Permalink 04:23:00 pm by Eugene Gardner, Categories: Articles, Technical Tips

Many people know that SSDs are much faster than the traditional electro mechanical disk drives, use less power, produce less heat and last much longer. The only drawback is that they cost a little more - not so much now though; so they are a sensible upgrade for both laptops and towers if most cases. To get the best performance out of SSDs Windows should be installed from scratch. If cloning or migratingfrom an old disk there are a few things that can be modified to improve performance or longevity.

  • Disable features that involve moving data to equally fast memory: Open REGEDIT and navigate to HKEY_LOCAL_MACHINE\SYSTEM\CurrentControlSet\Control\Session Manager\Memory Management\PrefetchParameters Look for the keys EnablePrefetcher and EnableSuperfetch. Both should be set to 0.
  • Make use of the TRIM command to have the disk handle delete operations in the background. First check whether this is already set by getting to the CMD prompt and typing fsutil behavior query DisableDeleteNotify if you are informed that it is set to 0 move on to the next thing otherwise enter the following command to enable TRIM fsutil behavior set DisableDeleteNotify 0
  • Make sure that SSDs are not defragmented. This is more than a superfluous operation, it actively shortens the expected lifetime of the disk as leveling disrupts file patterns.
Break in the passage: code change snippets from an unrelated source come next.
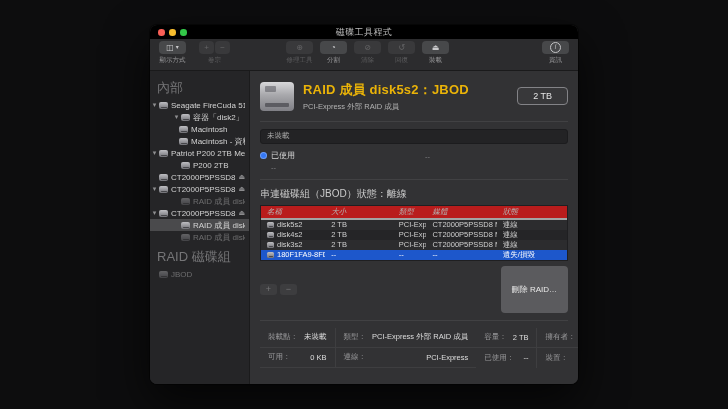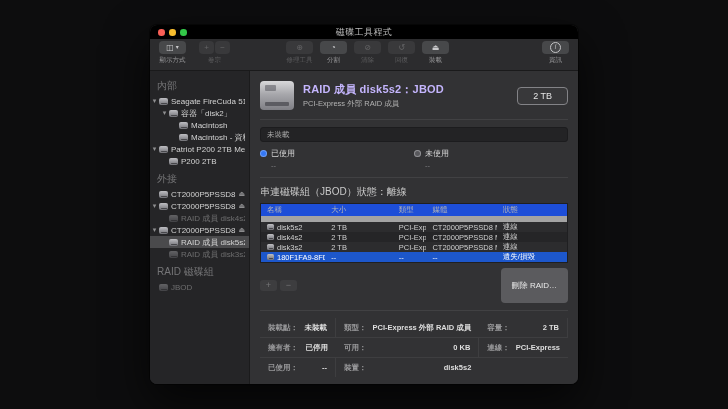--- a/index.html
+++ b/index.html
@@ -33,64 +33,64 @@
   .volbtns{display:flex;gap:1px;}
   .volbtns .tbtn{min-width:15px;}
   .g-vol{margin-left:13px;}
   .g-act{margin-left:7px;}
   .g-first{margin-left:56px;}
   .g-info{margin-left:auto;}
   .infoicon{width:9px;height:9px;border:1px solid #c4c4c6;border-radius:50%;display:flex;align-items:center;justify-content:center;font-size:6.5px;font-style:italic;color:#c4c4c6;}
   
   .sbody{flex:1;display:flex;min-height:0;}
   .sidebar{width:100px;background:#252527;border-right:1px solid #1b1b1c;padding-top:3px;box-sizing:border-box;flex:0 0 auto;overflow:hidden;}
-  .ssec{font-size:10px;color:#757577;padding:5px 0 2px 7px;white-space:nowrap;}
+  .ssec{font-size:13px;color:#757577;padding:5px 0 2px 7px;white-space:nowrap;}
   .srow{height:12px;display:flex;align-items:center;padding-right:4px;color:#d3d3d3;font-size:8px;}
   .srow .disc{width:9px;text-align:center;color:#8f8f91;font-size:7px;flex:0 0 auto;}
-  .srow.ind1{padding-left:10px;}
+  .srow.ind1{padding-left:22px;}
   .srow.ind2{padding-left:20px;}
   .slabel{margin-left:3px;white-space:nowrap;overflow:hidden;text-overflow:clip;flex:1;}
   .eject{margin-left:auto;color:#8b8b8d;font-size:7px;flex:0 0 auto;padding-left:2px;}
   .srow.dim .slabel,.srow.dim .hd{opacity:.4;}
   .srow.sel{background:#4a4a4c;}
   
   .hd{width:9px;height:7px;border-radius:2px;background:linear-gradient(180deg,#bebec2 0%,#939398 55%,#717176 100%);position:relative;flex:0 0 auto;}
   .hd::after{content:"";position:absolute;left:1.5px;right:1.5px;bottom:1px;height:1px;background:#46464a;border-radius:1px;}
   .hd.tiny{width:7px;height:6px;border-radius:1.5px;}
   
   .main{flex:1;background:#323234;padding:8px 10px 0 10px;box-sizing:border-box;overflow:hidden;color:#d6d6d6;}
   .devheader{display:flex;align-items:center;gap:9px;margin:2px 0 9px;}
   .devicon{width:34px;height:29px;border-radius:4px;background:linear-gradient(180deg,#d8d8da 0%,#a8a8ac 45%,#7f7f85 100%);position:relative;flex:0 0 auto;}
   .devicon::before{content:"";position:absolute;left:5px;top:4px;width:11px;height:6px;border-radius:1px;background:rgba(86,86,92,.55);}
   .devicon::after{content:"";position:absolute;left:5px;right:5px;bottom:4px;height:4px;border-radius:1px;background:#5c5c62;}
-  .devtitle{font-size:11px;font-weight:bold;color:#c4b5fd;letter-spacing:.2px;white-space:nowrap;}
+  .devtitle{font-size:13px;font-weight:bold;color:#eab308;letter-spacing:.2px;white-space:nowrap;}
   .devsub{font-size:7.5px;color:#b3b3b3;margin-top:2.5px;}
   .sizebadge{margin-left:auto;border:1px solid #838387;border-radius:4px;padding:3px 15px;font-size:9px;color:#e4e4e4;background:rgba(255,255,255,.03);white-space:nowrap;}
   .divider{border:0;border-top:1px solid #414143;margin:7px 0;}
   .usagebar{height:13px;background:#232325;border:1px solid #1c1c1e;border-radius:3px;display:flex;align-items:center;padding:0 6px;font-size:7.5px;color:#a8a8a8;}
   .legend{display:flex;margin:6px 0 1px;}
   .litem{width:50%;}
   .lrow{display:flex;align-items:center;gap:4px;font-size:8px;color:#d8d8d8;}
   .dot{width:7px;height:7px;border-radius:50%;flex:0 0 auto;}
   .dot.used{background:#3478f6;box-shadow:inset 0 0 0 1px rgba(255,255,255,.28);}
   .dot.unused{background:#58585c;box-shadow:inset 0 0 0 1px #909094;}
   .lval{font-size:7.5px;color:#7f7f81;margin:2px 0 0 11px;}
   .setcap{font-size:10px;color:#cacaca;margin:5px 0 4px;}
   .tbl{border:1px solid #1f1f21;background:#252527;}
   .trow{display:flex;align-items:center;height:10px;font-size:7.5px;color:#cfcfcf;}
-  .trow.thead{background:#1d4ed8;color:#b5b5b5;height:12px;border-bottom:6px solid #a3a3a3;}
+  .trow.thead{background:#b91c1c;color:#b5b5b5;height:12px;border-bottom:2px solid #a3a3a3;font-style:italic;}
   .trow.odd{background:#2c2c2e;}
   .trow.even{background:#252527;}
   .trow.sel{background:#1d57cb;color:#ffffff;}
   .tc{padding-left:6px;box-sizing:border-box;white-space:nowrap;overflow:hidden;display:flex;align-items:center;gap:3px;}
   .c-name{width:21%;}.c-size{width:9%;}.c-type{width:11%;margin-left:40px;}.c-media{width:23%;}.c-status{flex:1;}
   .tactions{display:flex;align-items:center;margin-top:5px;gap:3px;}
   .pm{width:17px;height:11px;background:#3d3d3f;border-radius:3px;color:#757577;font-size:9px;line-height:10px;text-align:center;}
-  .delbtn{margin-left:auto;background:#5b5b5e;border-radius:4px;padding:12px 11px;font-size:8px;color:#e9e9e9;white-space:nowrap;}
-  .infogrid{display:grid;grid-template-columns:1fr 1fr 1fr;margin-top:2px;font-weight:bold;}
+  .delbtn{margin-left:auto;background:#5b5b5e;border-radius:4px;padding:18px 11px;font-size:8px;color:#e9e9e9;white-space:nowrap;}
+  .infogrid{display:grid;grid-template-columns:1fr 1fr 1fr 1fr;margin-top:2px;}
   .icell{display:flex;justify-content:space-between;align-items:center;gap:6px;padding:4.5px 8px;border-bottom:1px solid #3e3e40;font-size:7.5px;}
   .icell.leftcol{border-right:1px solid #3e3e40;}
   .icell.lastrow{border-bottom:0;}
   .ilabel{color:#98989a;white-space:nowrap;}
   .ival{color:#dedede;text-align:right;white-space:nowrap;}
 </style>
 </head>
 <body>
 
 <div class="window">
@@ -179,21 +179,20 @@
         <span class="disc">▾</span>
         <span class="hd"></span>
         <span class="slabel">Patriot P200 2TB Me…</span>
       </div>
       <div class="srow ind1">
         <span class="disc"></span>
         <span class="hd"></span>
         <span class="slabel">P200 2TB</span>
       </div>
 
-      <div class="ssec">外接</div>
 
       <div class="srow">
         <span class="disc"></span>
         <span class="hd"></span>
         <span class="slabel">CT2000P5PSSD8…</span>
         <span class="eject">⏏</span>
       </div>
       <div class="srow">
         <span class="disc">▾</span>
         <span class="hd"></span>
@@ -250,24 +249,20 @@
 
       <div class="legend">
         <div class="litem">
           <div class="lrow">
             <span class="dot used"></span>
             <span>已使用</span>
           </div>
           <div class="lval">--</div>
         </div>
         <div class="litem">
-          <div class="lrow">
-            <span class="dot unused"></span>
-            <span>未使用</span>
-          </div>
           <div class="lval">--</div>
         </div>
       </div>
 
       <hr class="divider">
 
       <div class="setcap">串連磁碟組（JBOD）狀態：離線</div>
 
       <div class="tbl">
         <div class="trow thead">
There are currently two types of memory used in SSDs: SLC (single-layer-cell), and MLC (multiple-layer cell). SLC lasts much longer but costs more to make.  All the cheaper drives and most USB flash memory drives are MLC based devices. Flash memory can only be programmed and erased a limited number of times. This is often referred to as the maximum number of program/erase cycles (P/E cycles) it can sustain over the life of the flash memory.  Single-level cell (SLC) flash, designed for higher performance and longer endurance, can typically operate between 50,000 and 100,000 cycles. As of 2011, multi-level cell (MLC) flash is designed for lower cost applications and has a greatly reduced cycle count of typically between 3,000 and 5,000.